**Extracted entries:**
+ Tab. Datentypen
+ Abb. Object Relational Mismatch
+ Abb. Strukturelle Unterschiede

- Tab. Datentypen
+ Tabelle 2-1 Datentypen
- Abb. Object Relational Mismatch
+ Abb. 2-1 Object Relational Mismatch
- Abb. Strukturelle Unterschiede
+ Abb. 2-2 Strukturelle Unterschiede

--

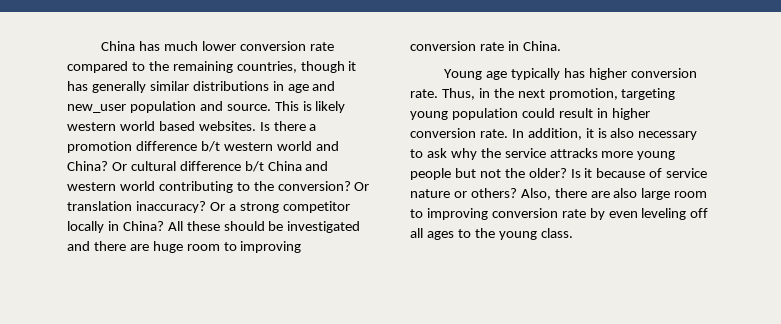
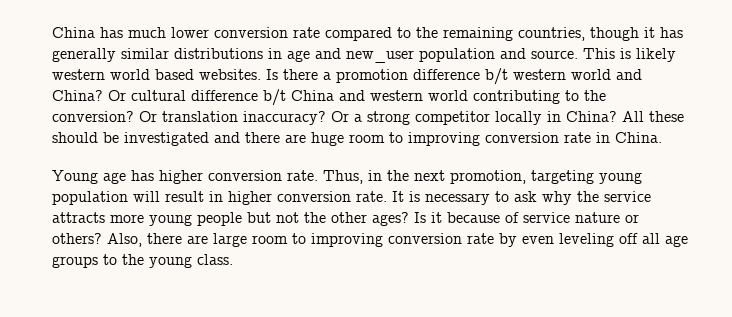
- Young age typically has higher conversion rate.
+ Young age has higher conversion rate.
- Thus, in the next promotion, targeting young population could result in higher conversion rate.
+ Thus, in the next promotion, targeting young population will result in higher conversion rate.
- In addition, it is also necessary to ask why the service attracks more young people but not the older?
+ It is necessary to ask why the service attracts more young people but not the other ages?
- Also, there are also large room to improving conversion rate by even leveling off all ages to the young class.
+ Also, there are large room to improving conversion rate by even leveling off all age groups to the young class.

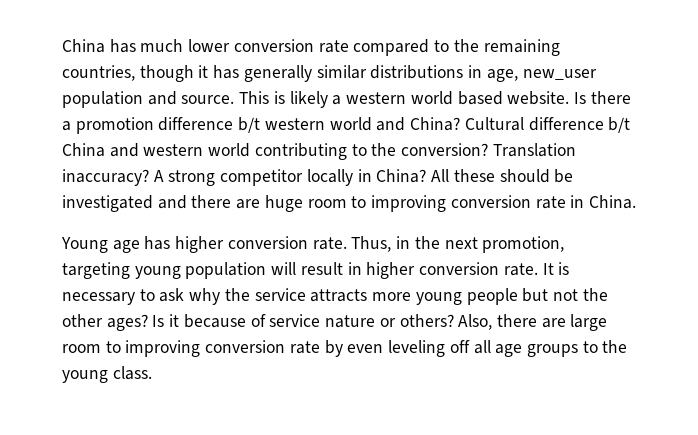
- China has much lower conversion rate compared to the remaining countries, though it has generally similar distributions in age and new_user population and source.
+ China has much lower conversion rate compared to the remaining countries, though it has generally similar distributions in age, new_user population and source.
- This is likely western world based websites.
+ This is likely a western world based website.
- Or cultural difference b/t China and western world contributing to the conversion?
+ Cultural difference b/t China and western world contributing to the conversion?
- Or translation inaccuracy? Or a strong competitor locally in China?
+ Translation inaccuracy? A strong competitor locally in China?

==

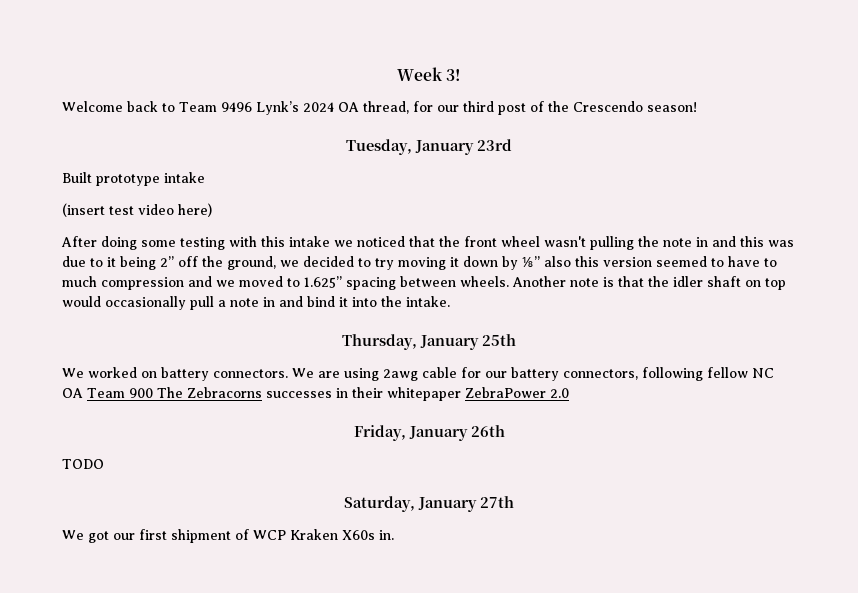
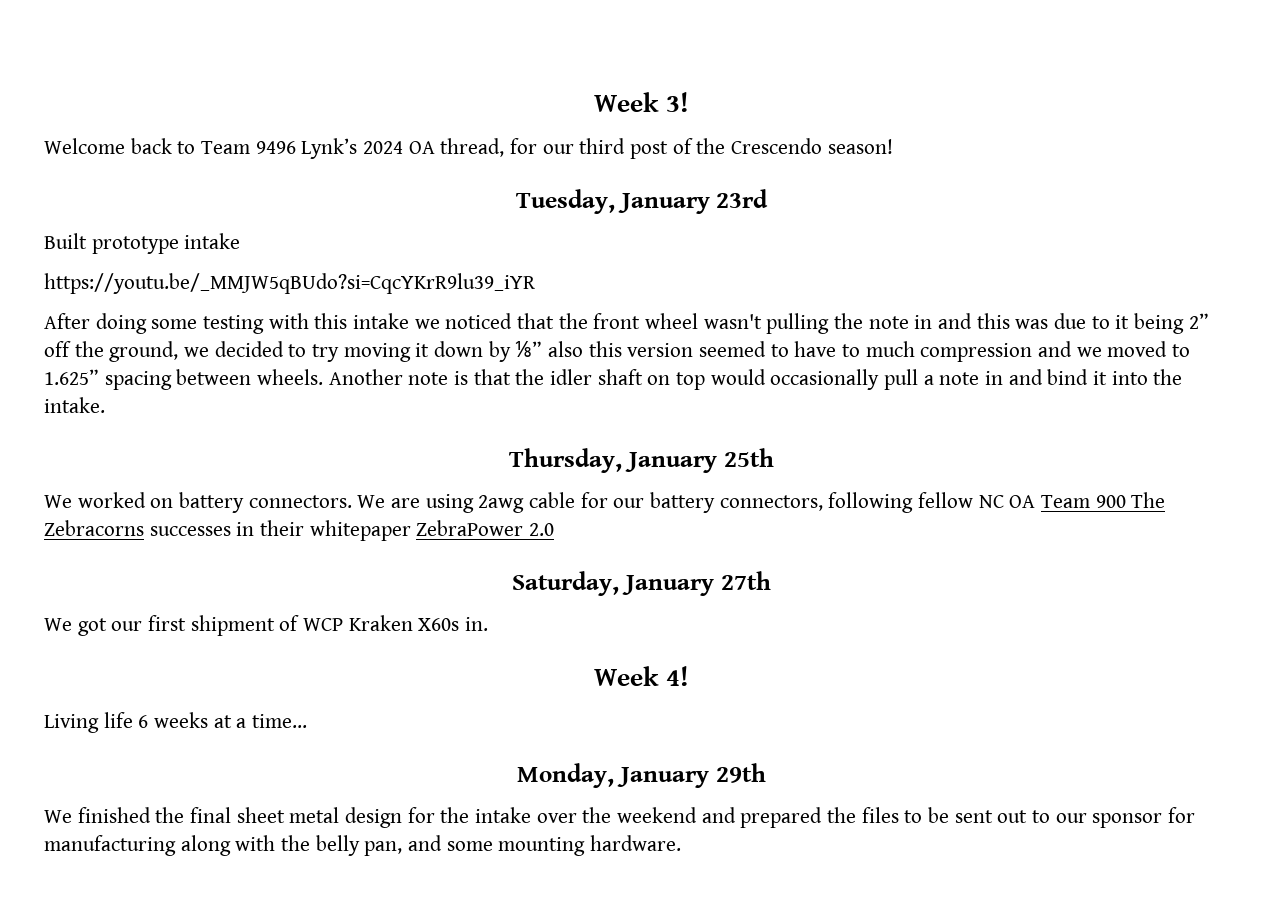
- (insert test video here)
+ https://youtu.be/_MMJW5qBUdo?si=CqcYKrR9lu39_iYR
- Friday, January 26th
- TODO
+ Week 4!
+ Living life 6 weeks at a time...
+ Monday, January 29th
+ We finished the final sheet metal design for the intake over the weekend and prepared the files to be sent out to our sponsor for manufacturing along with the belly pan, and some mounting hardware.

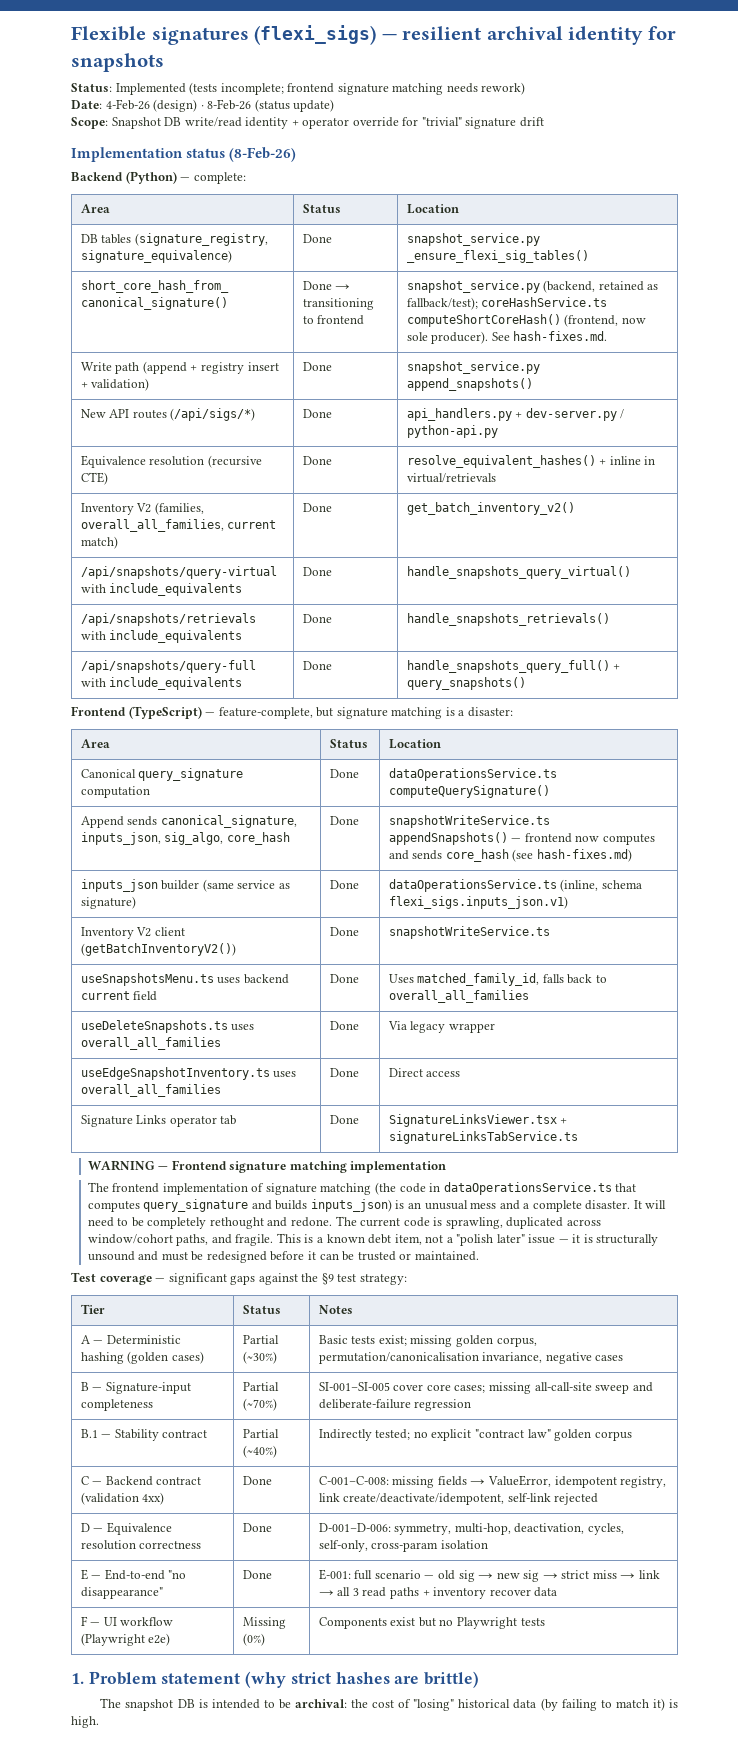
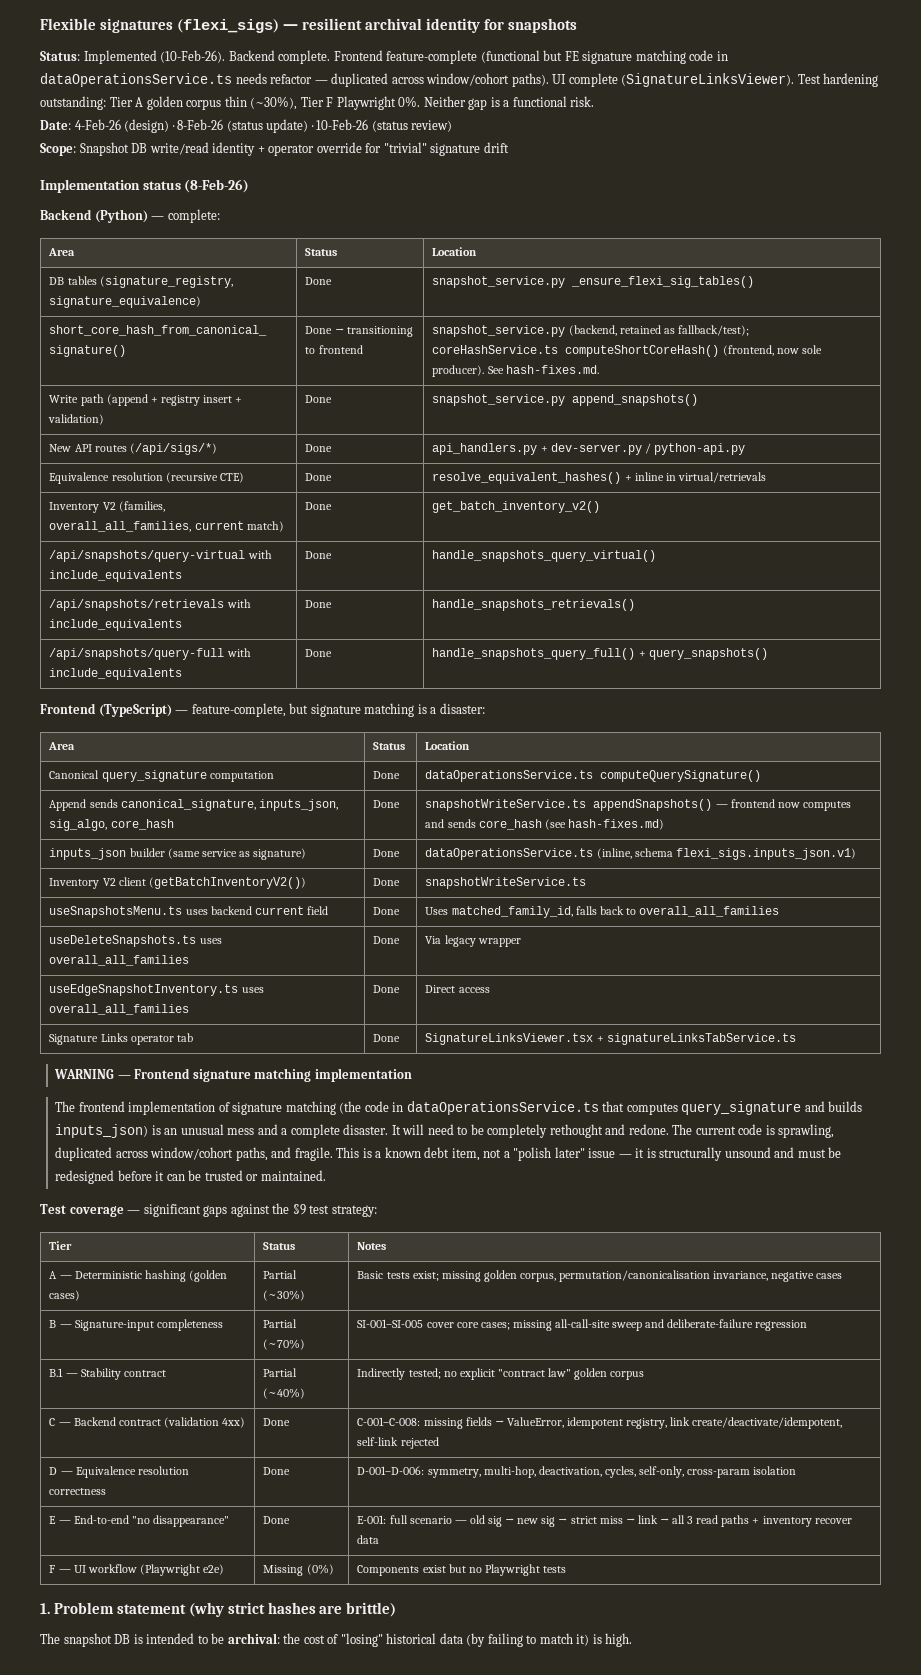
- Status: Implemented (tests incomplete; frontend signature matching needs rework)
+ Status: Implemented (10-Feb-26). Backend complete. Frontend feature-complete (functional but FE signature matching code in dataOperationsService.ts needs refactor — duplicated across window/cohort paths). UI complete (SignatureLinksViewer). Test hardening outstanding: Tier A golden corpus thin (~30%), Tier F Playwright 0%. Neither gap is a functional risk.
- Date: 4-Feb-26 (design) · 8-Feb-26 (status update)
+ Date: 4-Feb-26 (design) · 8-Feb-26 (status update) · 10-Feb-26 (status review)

**How to complete this task:** Of the entries above, repeat exactly the lines from the line with "2-1 Object Relational Mismatch" through the line with "2-2 Strukturelle Unterschiede", both of them included.

**Worked solution:**
+ Abb. 2-1 Object Relational Mismatch
- Abb. Strukturelle Unterschiede
+ Abb. 2-2 Strukturelle Unterschiede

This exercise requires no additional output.